Note the last sentence.
What does the C++ standard say about using dollar signs in identifiers, such as Hello$World? Are they legal?
A c++ identifier can be composed of any of the following: _ (underscore), the digits 0-9, the letters a-z (both upper and lower case) and cannot start with a number.
There are a number of exceptions as C99 allows extensions to the standard (e.g. visual studio).
They are illegal. The only legal characters in identifiers are letters, numbers, and _. Identifiers also cannot start with numbers.

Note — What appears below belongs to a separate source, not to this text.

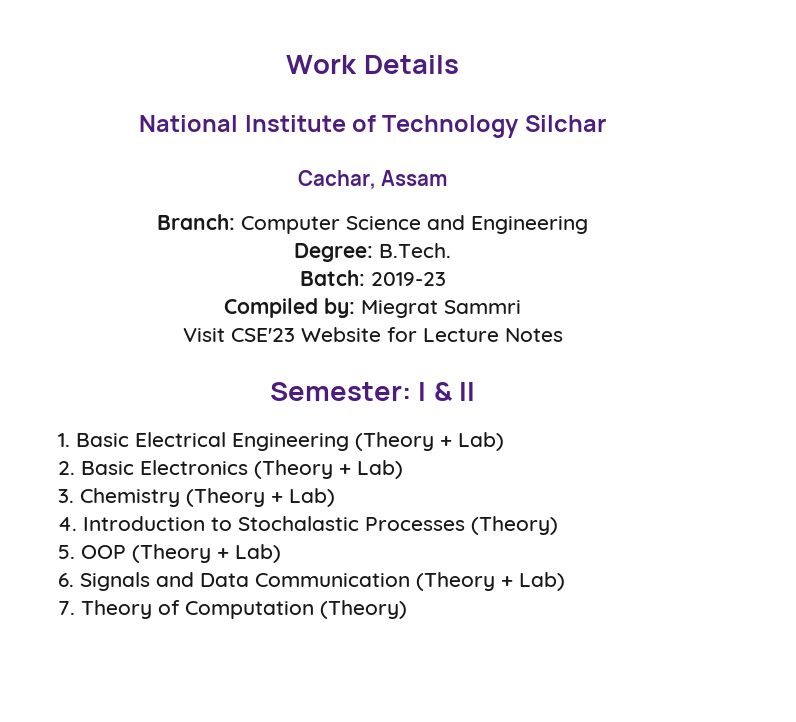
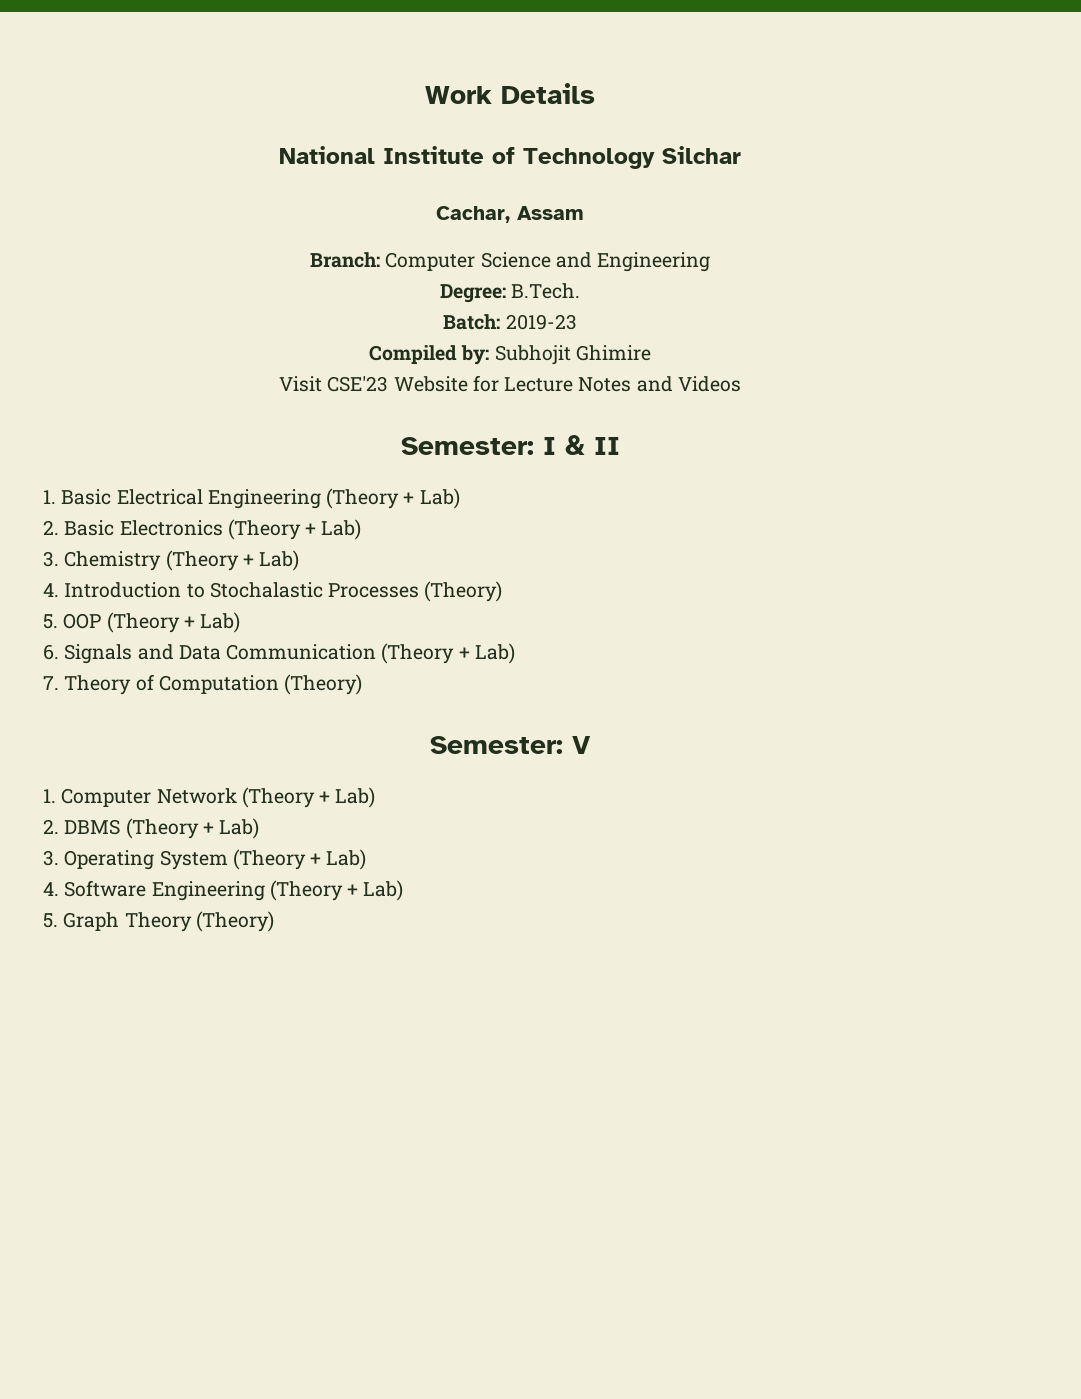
[361,300,521,318] Miegrat Sammri -> [494,345,651,365] Subhojit Ghimire
(563, 335) none -> [636,376,741,392] and Videos
(407, 609) none -> [430,736,591,754] [43,787,376,808] [43,818,260,839] [43,849,367,870] [43,880,404,901] [43,911,274,932] // Semester: V // 1. Computer Network (Theory + Lab) // 2. DBMS (Theory + Lab) // 3. Operating System (Theory + Lab) // 4. Software Engineering (Theory + Lab) // 5. Graph Theory (Theory)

In C++03, the answers given earlier are correct: they are illegal. In C++11 the situation changed however:
The answer here is "Maybe":
According to §2.11, identifiers may consist of digits and identifier-nondigits, starting with one of the latter. identifier-nondigits are the usual a-z, A-Z and underscore, in addition since C++11 they include universal-character-names (e.g. \uBEAF, \UC0FFEE32), and other implementation-defined characters. So it is implementation defined if using $ in an identifier is allowed. VC10 and up supports that, maybe earlier versions, too. It even supports identifiers like こんばんは.
But: I wouldn't use them. Make identifiers as readable and portable as possible. $ is implementation defined and thus not portable.
Not legal, but many if not most of compilers support them, note this may depend on platform, thus gcc on arm does not support them due to assembly restrictions.
The relevant section is "2.8 Identifiers [lex.name]". From the basic character set, the only valid characters are A-Z a-z 0-9 and _. However, characters like é (U+00E9) are also allowed. Depending on your compiler, you might need to enter é as \u00e9, though.
They are not legal in C++. However some C/C++ derived languages (such as Java and JavaScript) do allow them.
Illegal. I think the dollar sign and backtick are the only punctuation marks on my keyboard that aren't used in C++ somewhere (the "%" sign is in format strings, which are in C++ by reference to the C standard).